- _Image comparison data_
Start of Block
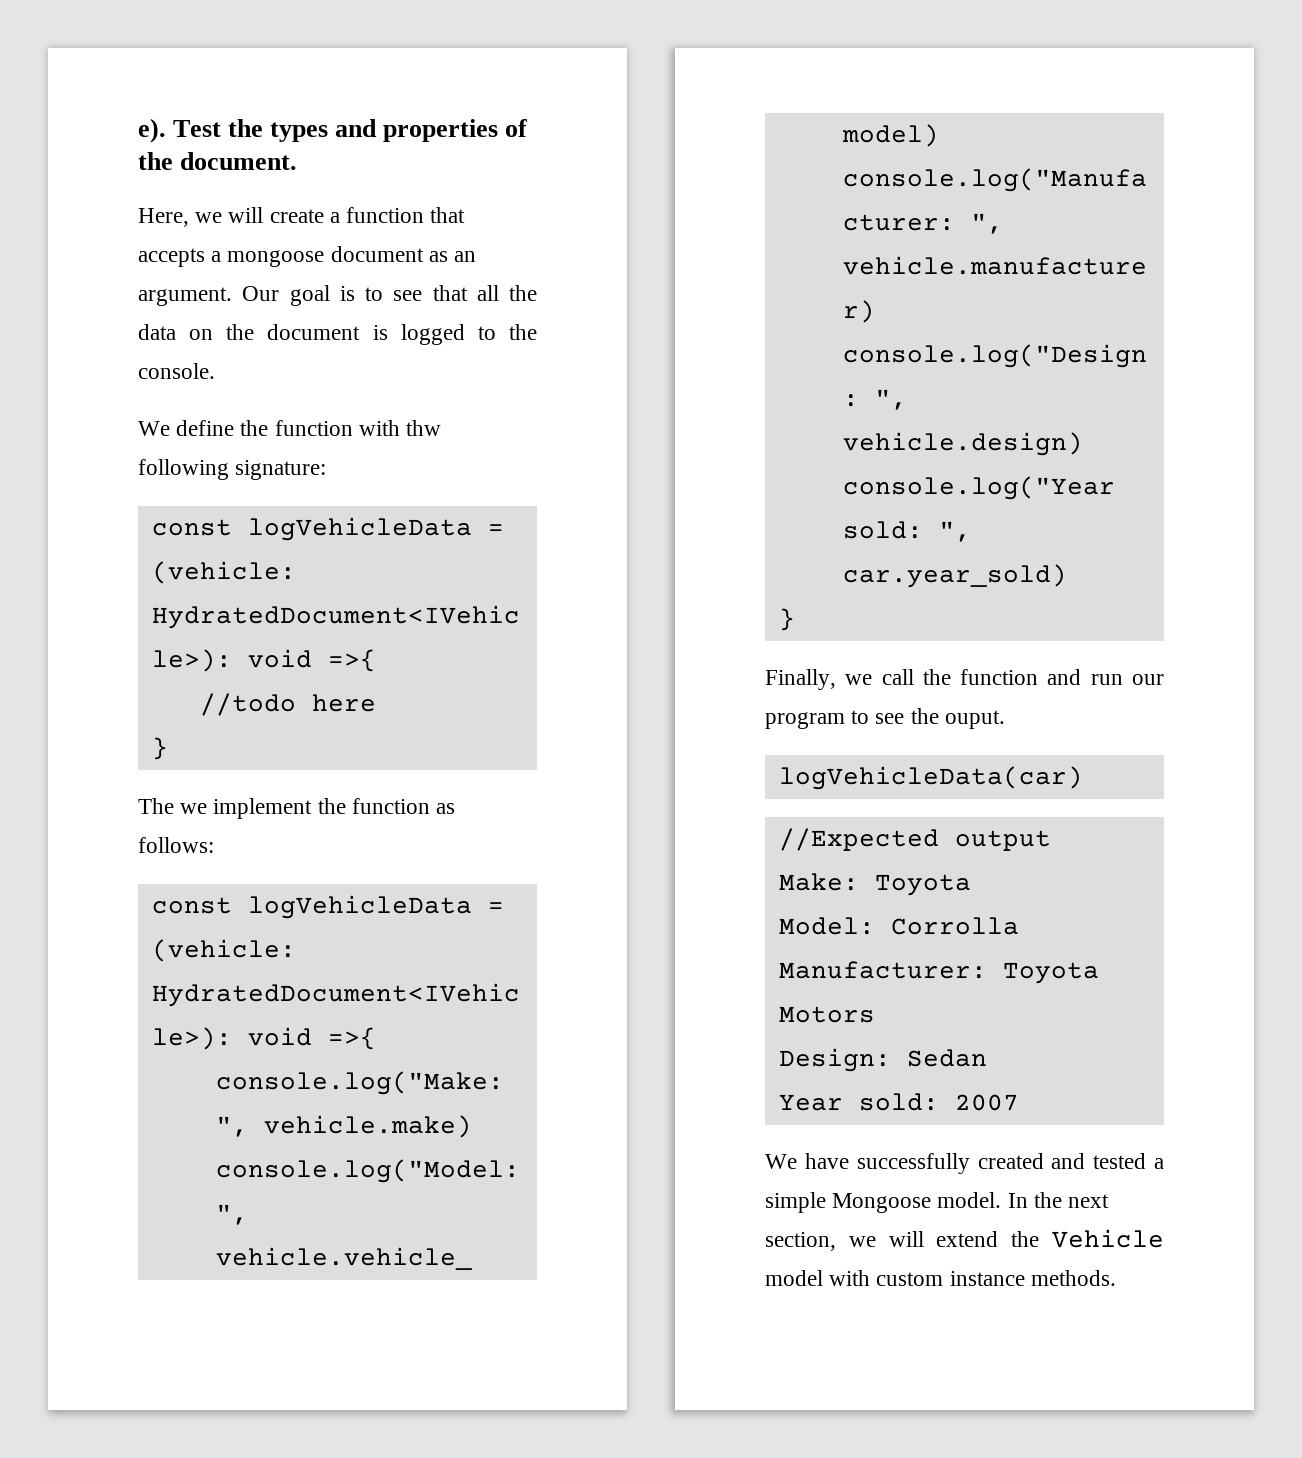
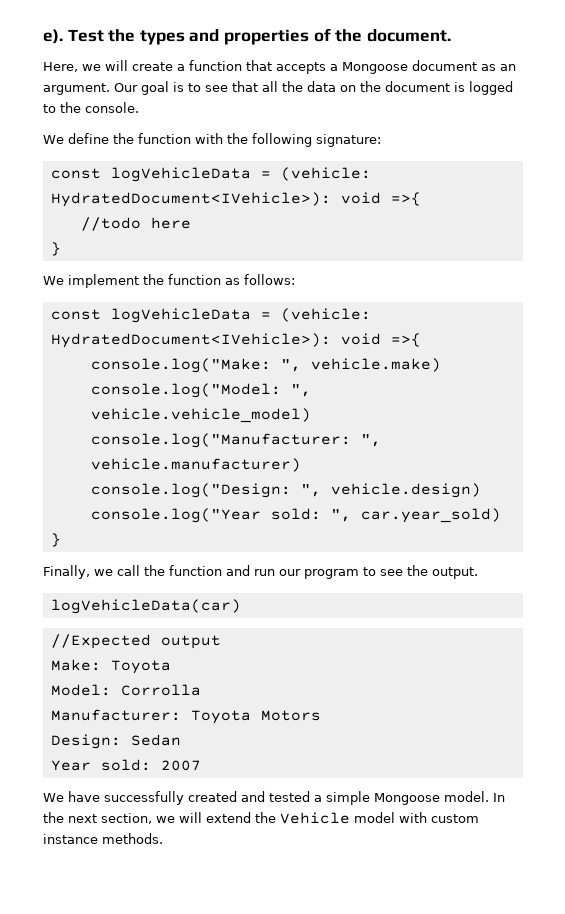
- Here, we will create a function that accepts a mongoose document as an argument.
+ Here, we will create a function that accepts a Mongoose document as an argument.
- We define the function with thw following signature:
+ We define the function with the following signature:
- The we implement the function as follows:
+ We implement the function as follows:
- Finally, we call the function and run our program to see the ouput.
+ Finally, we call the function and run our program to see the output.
End of Block
- _Exercise brief_
Working through the records above, copy each line in which "will" is found.

- _Response to the exercise_
- Here, we will create a function that accepts a mongoose document as an argument.
+ Here, we will create a function that accepts a Mongoose document as an argument.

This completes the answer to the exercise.